TASK DETAILS: Write out the data word for word and drop any picture you find.

DATA:

┌──

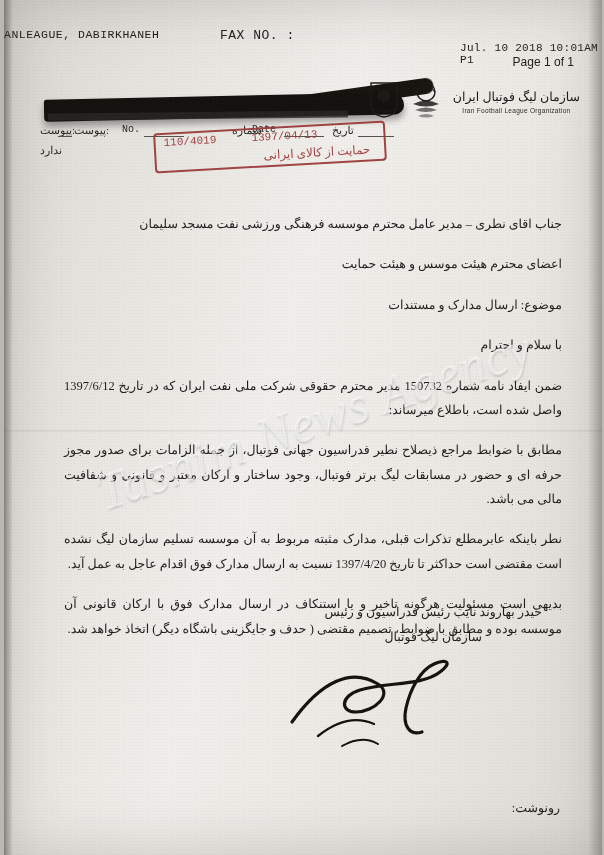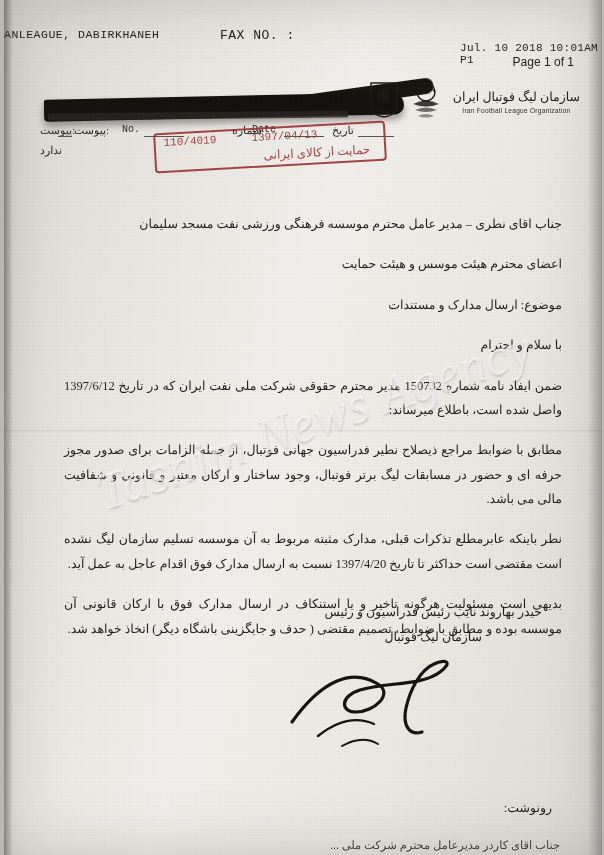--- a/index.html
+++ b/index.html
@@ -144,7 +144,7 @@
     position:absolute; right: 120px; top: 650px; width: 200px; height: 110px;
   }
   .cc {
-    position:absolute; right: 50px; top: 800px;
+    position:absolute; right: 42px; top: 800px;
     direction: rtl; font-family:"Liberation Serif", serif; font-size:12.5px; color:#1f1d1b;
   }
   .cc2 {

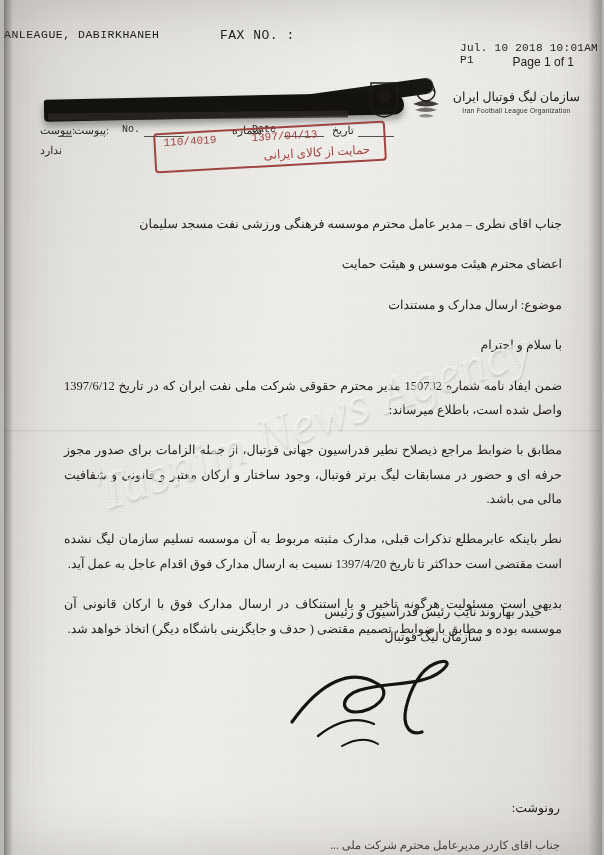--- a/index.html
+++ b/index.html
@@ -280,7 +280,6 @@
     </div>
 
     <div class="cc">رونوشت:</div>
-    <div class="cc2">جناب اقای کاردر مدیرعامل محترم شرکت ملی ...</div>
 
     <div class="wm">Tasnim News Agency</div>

└──

RESULT OF THIS EXERCISE:
--- a/index.html
+++ b/index.html
@@ -144,7 +144,7 @@
     position:absolute; right: 120px; top: 650px; width: 200px; height: 110px;
   }
   .cc {
-    position:absolute; right: 50px; top: 800px;
+    position:absolute; right: 42px; top: 800px;
     direction: rtl; font-family:"Liberation Serif", serif; font-size:12.5px; color:#1f1d1b;
   }
   .cc2 {

--- a/index.html
+++ b/index.html
@@ -280,7 +280,6 @@
     </div>
 
     <div class="cc">رونوشت:</div>
-    <div class="cc2">جناب اقای کاردر مدیرعامل محترم شرکت ملی ...</div>
 
     <div class="wm">Tasnim News Agency</div>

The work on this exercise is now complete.